Stored items from a collection:

══════

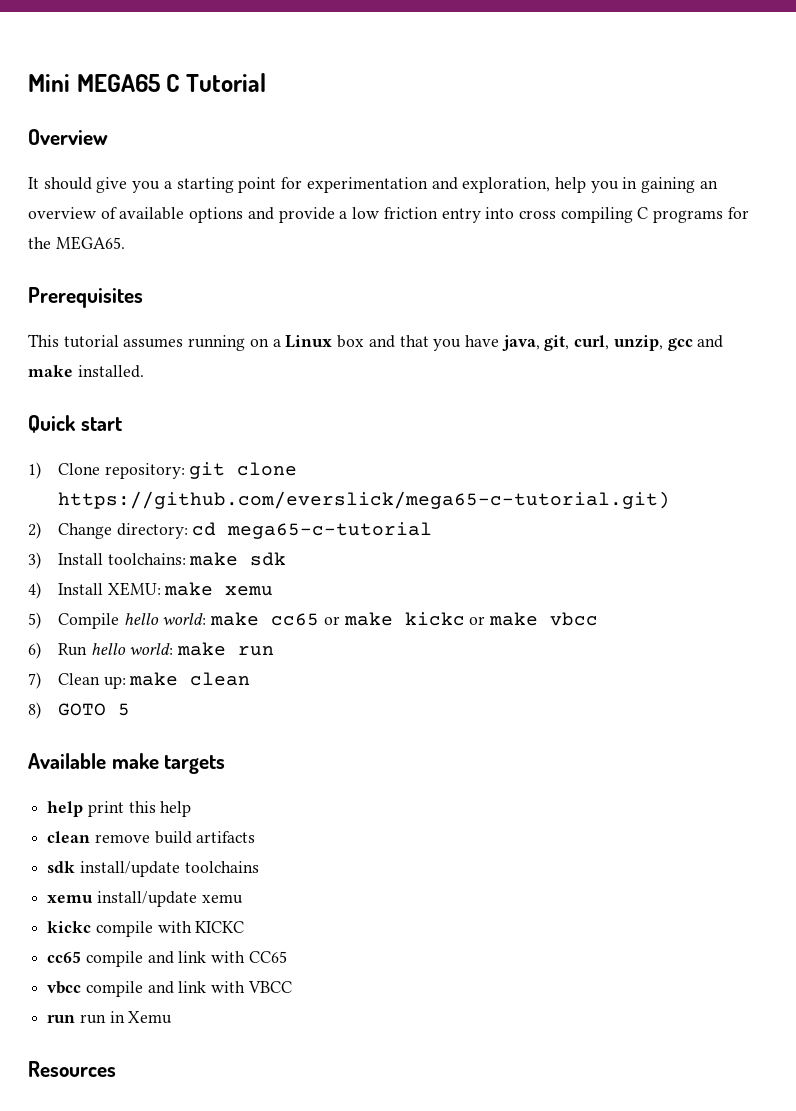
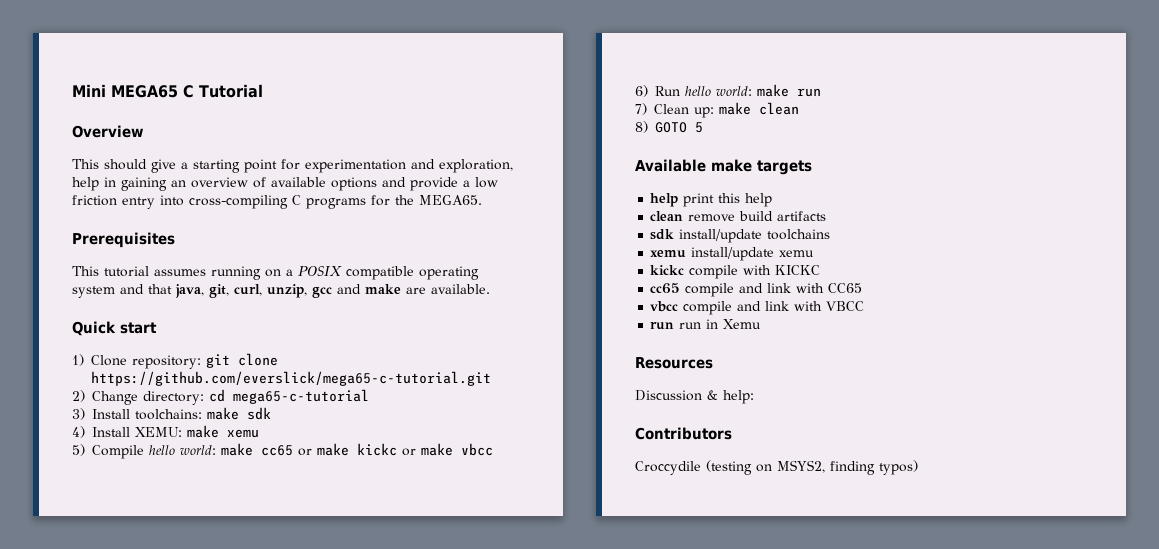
[28,177,39,189] It -> [72,159,99,169] This
[132,181,161,193] you -> (176, 166) none
[590,181,619,193] you -> (99, 184) none
[518,207,633,223] cross compiling -> [189,195,288,209] cross-compiling
[285,335,499,351] Linux box and that you have -> [298,266,479,280] [72,284,172,298] POSIX compatible operating system and that
[77,365,144,378] installed. -> [406,284,490,294] are available.
[57,491,670,509] https://github.com/everslick/mega65-c-tutorial.git) -> [91,371,491,386] https://github.com/everslick/mega65-c-tutorial.git
(116, 1069) none -> [635,390,754,404] [635,427,732,440] [635,460,918,475] // Discussion & help: // Contributors // Croccydile (testing on MSYS2, finding typos)

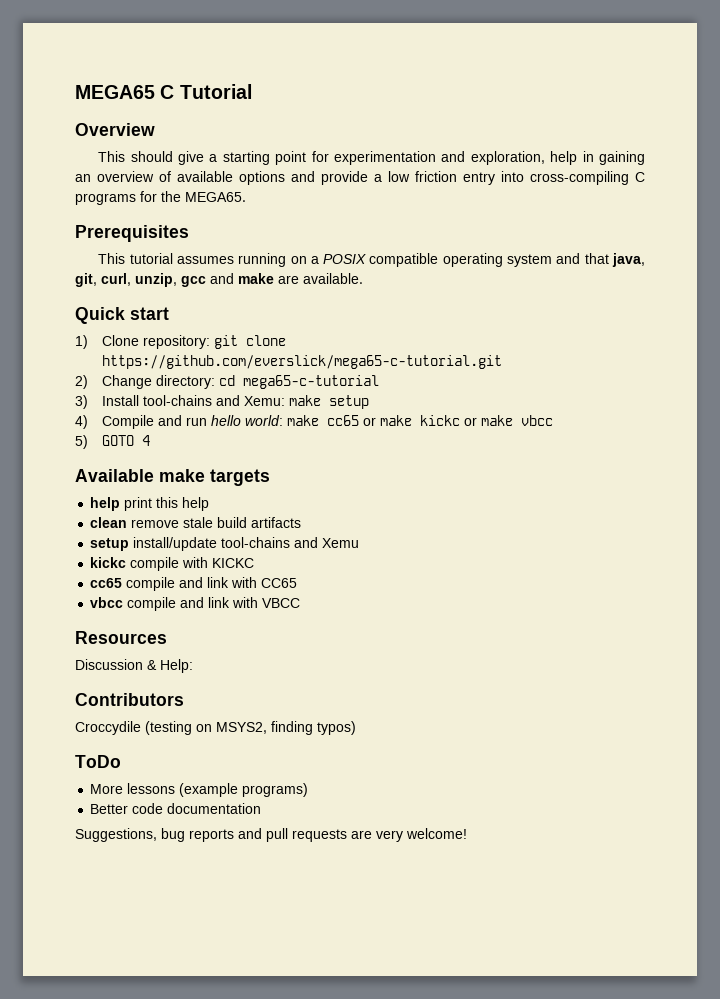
[72,84,106,97] Mini -> (75, 92) none
[135,407,271,420] [72,425,259,438] [72,444,144,459] toolchains: make sdk // 4) Install XEMU: make xemu // 5) Compile -> [143,395,370,409] [75,415,208,429] tool-chains and Xemu: make setup // 4) Compile and run
[635,84,821,97] [635,102,799,118] [635,121,703,133] 6) Run hello world: make run // 7) Clean up: make clean // 8) GOTO 5 -> [75,435,151,449] 5) GOTO 4
(736, 218) none -> [183,517,214,528] stale
[650,229,831,243] [650,247,815,261] sdk install/update toolchains // xemu install/update xemu -> [90,537,360,551] setup install/update tool-chains and Xemu
[650,319,762,330] // run run in Xemu -> (301, 603) none
[723,390,754,404] help: -> [160,659,193,673] Help:
(918, 467) none -> [75,755,121,768] [90,783,309,797] [90,803,262,814] [75,828,467,842] // ToDo // More lessons (example programs) // Better code documentation // Suggestions, bug reports and pull requests are very welcome!

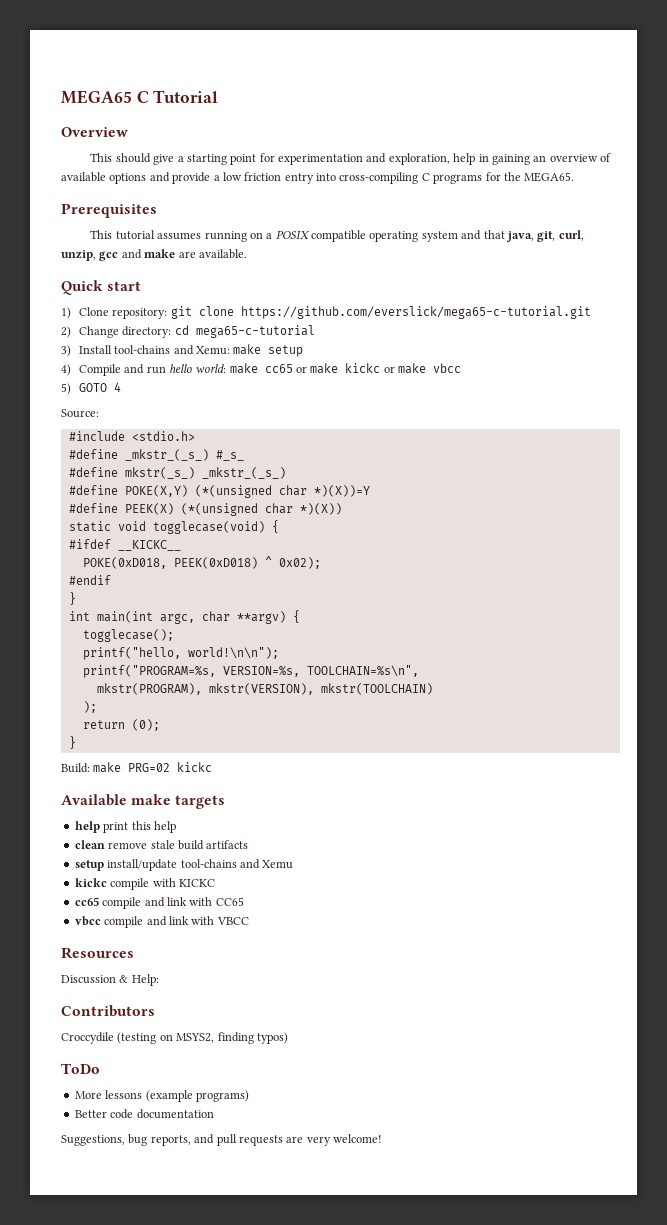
(151, 440) none -> [61,409,99,418] [68,431,195,441] [68,449,244,461] [68,467,286,479] [68,485,370,498] [68,503,342,516] [68,520,279,534] [68,539,181,551] [82,556,321,569] [68,575,111,585] [68,592,76,605] [68,610,300,624] [82,629,174,642] [82,647,279,660] [82,665,419,678] [96,683,433,695] [82,701,97,713] [82,719,160,731] [68,736,76,749] [61,762,213,773] // Source: // #include <stdio.h> // #define _mkstr_(_s_) #_s_ // #define mkstr(_s_) _mkstr_(_s_) // #define POKE(X,Y) (*(unsigned char *)(X))=Y // #define PEEK(X) (*(unsigned char *)(X)) // static void togglecase(void) { // #ifdef __KICKC__ // POKE(0xD018, PEEK(0xD018) ^ 0x02); // #endif // } // int main(int argc, char **argv) { // togglecase(); // printf("hello, world!\n\n"); // printf("PROGRAM=%s, VERSION=%s, TOOLCHAIN=%s\n", // mkstr(PROGRAM), mkstr(VERSION), mkstr(TOOLCHAIN) // ); // return (0); // } // Build: make PRG=02 kickc
[189,829,234,842] reports -> [150,1135,191,1146] reports,

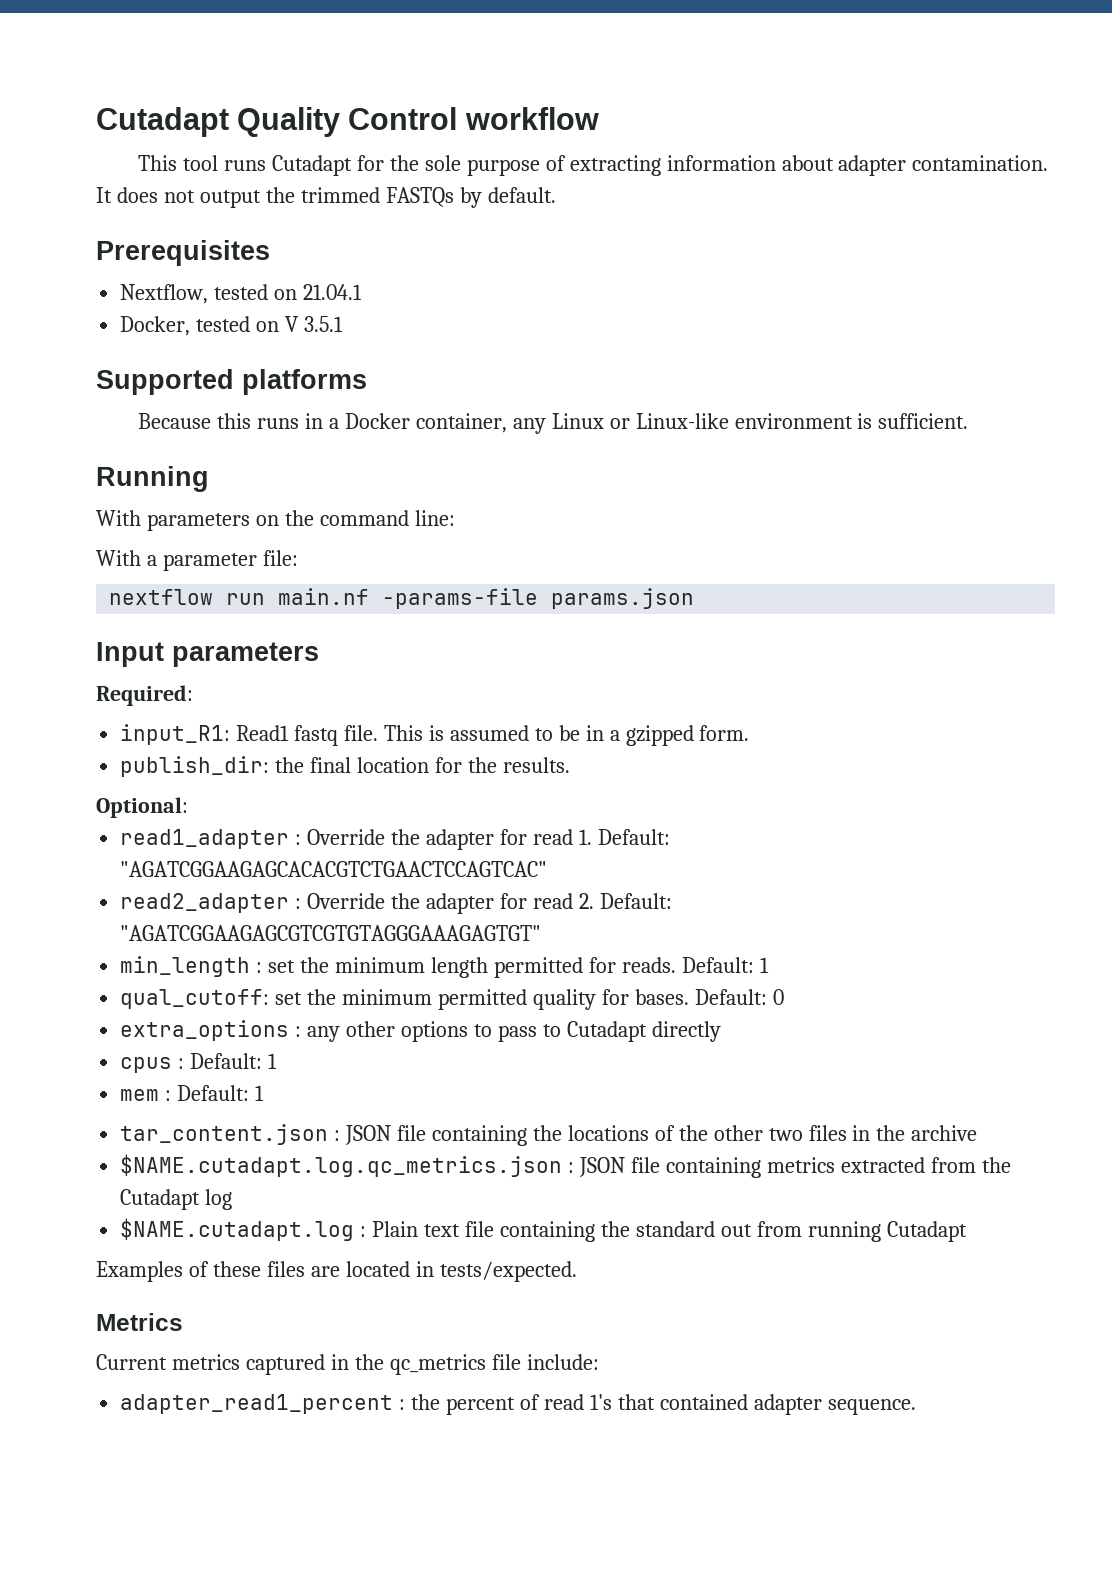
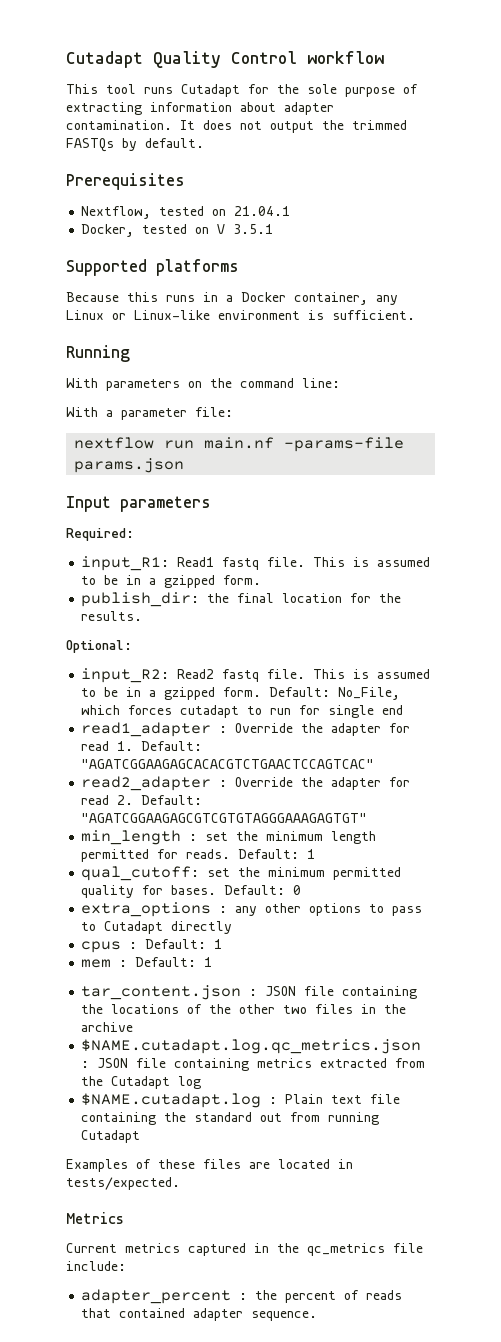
(188, 807) none -> [81,668,431,683] [81,687,401,700] [81,705,404,718] // input_R2: Read2 fastq file. This is assumed to be in a gzipped form. Default: No_File, which forces cutadapt to run for single end
[120,1394,394,1414] adapter_read1_percent -> [81,1289,232,1304] adapter_percent
[543,1394,612,1410] read 1's -> [366,1290,403,1300] reads

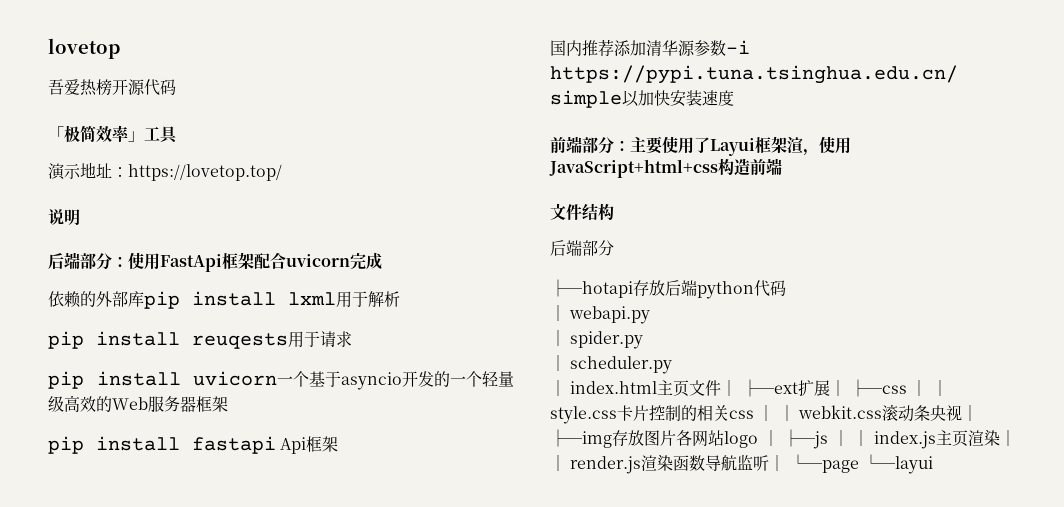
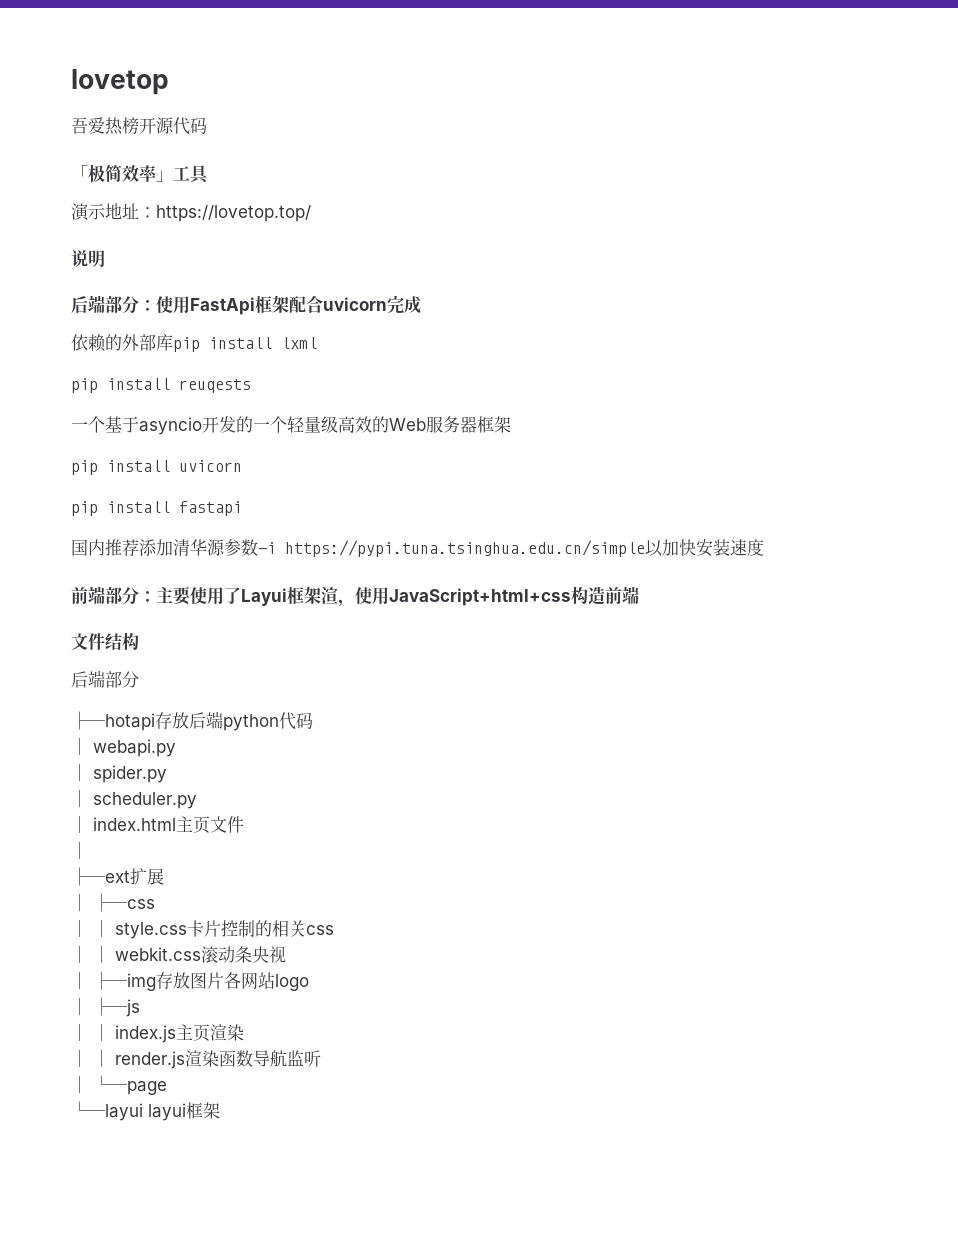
[336,291,400,308] 用于解析 -> (317, 343) none
[288,331,352,348] [48,371,277,389] 用于请求 // pip install uvicorn -> (251, 386) //
(228, 404) none -> [71,460,242,475] // pip install uvicorn
[280,436,339,454] Api框架 -> (242, 508) none
[721,380,738,397] │ -> [71,842,88,859] // │ //
(830, 388) none -> (164, 876) //
(907, 388) none -> (155, 902) //
(754, 414) none -> (334, 930) //
(962, 413) none -> (286, 954) //
(758, 439) none -> (309, 982) //
(829, 439) none -> (140, 1007) //
(1000, 438) none -> (244, 1032) //
(770, 463) none -> (321, 1058) //
[862,454,933,474] └─layui -> [71,1101,220,1121] // └─layui layui框架

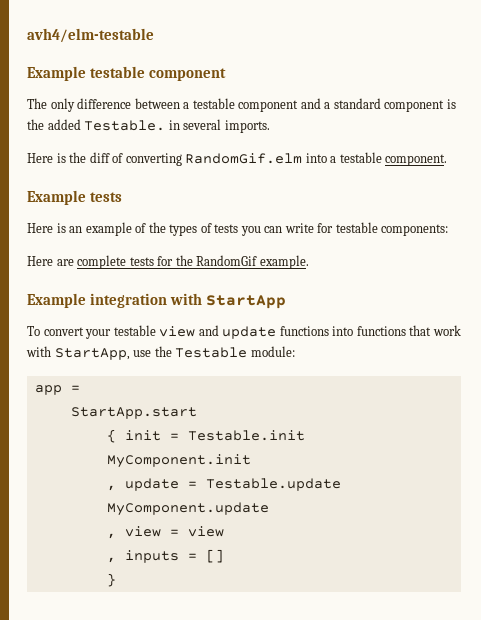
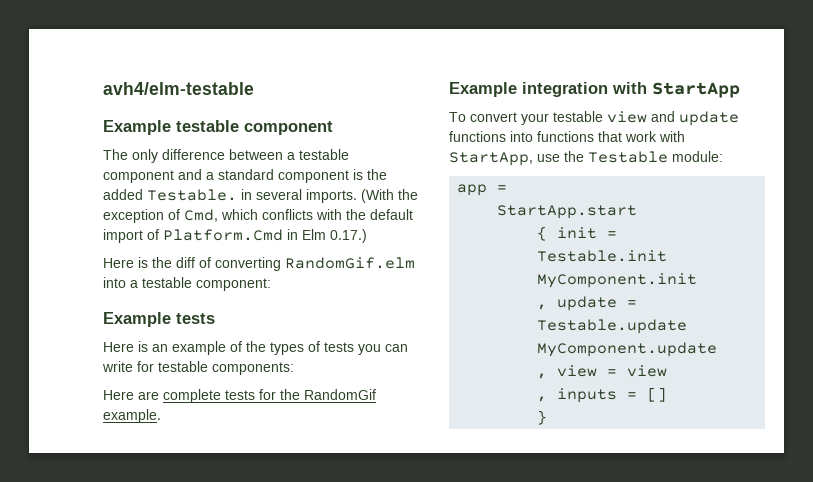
(270, 126) none -> [361,189,418,203] [103,209,413,223] [103,229,367,243] (With the exception of Cmd, which conflicts with the default import of Platform.Cmd in Elm 0.17.)
[385,154,448,166] component. -> [196,278,271,291] component:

══════

Looking back at the data above, tally each line that includes the word "Xemu", then answer with the total alone.

3